▶ **YOUR TASK**
From the first line to the last, reproduce the records exactly as they appear below.

--- GIVEN RECORDS Enclosed Below ---

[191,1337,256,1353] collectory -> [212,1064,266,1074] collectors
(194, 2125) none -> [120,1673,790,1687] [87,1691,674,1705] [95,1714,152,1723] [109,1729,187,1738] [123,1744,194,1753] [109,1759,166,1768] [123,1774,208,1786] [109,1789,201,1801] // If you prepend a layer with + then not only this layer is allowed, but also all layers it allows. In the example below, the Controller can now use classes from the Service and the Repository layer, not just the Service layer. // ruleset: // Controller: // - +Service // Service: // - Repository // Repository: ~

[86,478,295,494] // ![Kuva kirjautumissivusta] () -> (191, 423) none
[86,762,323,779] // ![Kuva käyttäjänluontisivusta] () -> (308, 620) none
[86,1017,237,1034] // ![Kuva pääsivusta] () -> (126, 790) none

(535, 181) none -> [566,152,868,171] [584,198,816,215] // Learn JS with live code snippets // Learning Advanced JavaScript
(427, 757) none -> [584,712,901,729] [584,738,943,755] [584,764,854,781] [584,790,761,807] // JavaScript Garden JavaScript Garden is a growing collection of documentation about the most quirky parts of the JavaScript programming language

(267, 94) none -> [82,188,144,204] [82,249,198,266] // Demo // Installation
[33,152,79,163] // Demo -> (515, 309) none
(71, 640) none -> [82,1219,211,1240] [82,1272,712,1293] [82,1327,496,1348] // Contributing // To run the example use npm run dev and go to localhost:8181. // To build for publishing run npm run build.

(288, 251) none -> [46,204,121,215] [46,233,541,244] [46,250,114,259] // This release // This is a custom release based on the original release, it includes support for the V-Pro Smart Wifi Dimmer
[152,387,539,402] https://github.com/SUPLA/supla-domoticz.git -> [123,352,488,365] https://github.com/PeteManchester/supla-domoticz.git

--- End of Enclosed GIVEN RECORDS ---

▶ **TASK SOLUTION**
[191,1337,256,1353] collectory -> [212,1064,266,1074] collectors
(194, 2125) none -> [120,1673,790,1687] [87,1691,674,1705] [95,1714,152,1723] [109,1729,187,1738] [123,1744,194,1753] [109,1759,166,1768] [123,1774,208,1786] [109,1789,201,1801] // If you prepend a layer with + then not only this layer is allowed, but also all layers it allows. In the example below, the Controller can now use classes from the Service and the Repository layer, not just the Service layer. // ruleset: // Controller: // - +Service // Service: // - Repository // Repository: ~

[86,478,295,494] // ![Kuva kirjautumissivusta] () -> (191, 423) none
[86,762,323,779] // ![Kuva käyttäjänluontisivusta] () -> (308, 620) none
[86,1017,237,1034] // ![Kuva pääsivusta] () -> (126, 790) none

(535, 181) none -> [566,152,868,171] [584,198,816,215] // Learn JS with live code snippets // Learning Advanced JavaScript
(427, 757) none -> [584,712,901,729] [584,738,943,755] [584,764,854,781] [584,790,761,807] // JavaScript Garden JavaScript Garden is a growing collection of documentation about the most quirky parts of the JavaScript programming language

(267, 94) none -> [82,188,144,204] [82,249,198,266] // Demo // Installation
[33,152,79,163] // Demo -> (515, 309) none
(71, 640) none -> [82,1219,211,1240] [82,1272,712,1293] [82,1327,496,1348] // Contributing // To run the example use npm run dev and go to localhost:8181. // To build for publishing run npm run build.

(288, 251) none -> [46,204,121,215] [46,233,541,244] [46,250,114,259] // This release // This is a custom release based on the original release, it includes support for the V-Pro Smart Wifi Dimmer
[152,387,539,402] https://github.com/SUPLA/supla-domoticz.git -> [123,352,488,365] https://github.com/PeteManchester/supla-domoticz.git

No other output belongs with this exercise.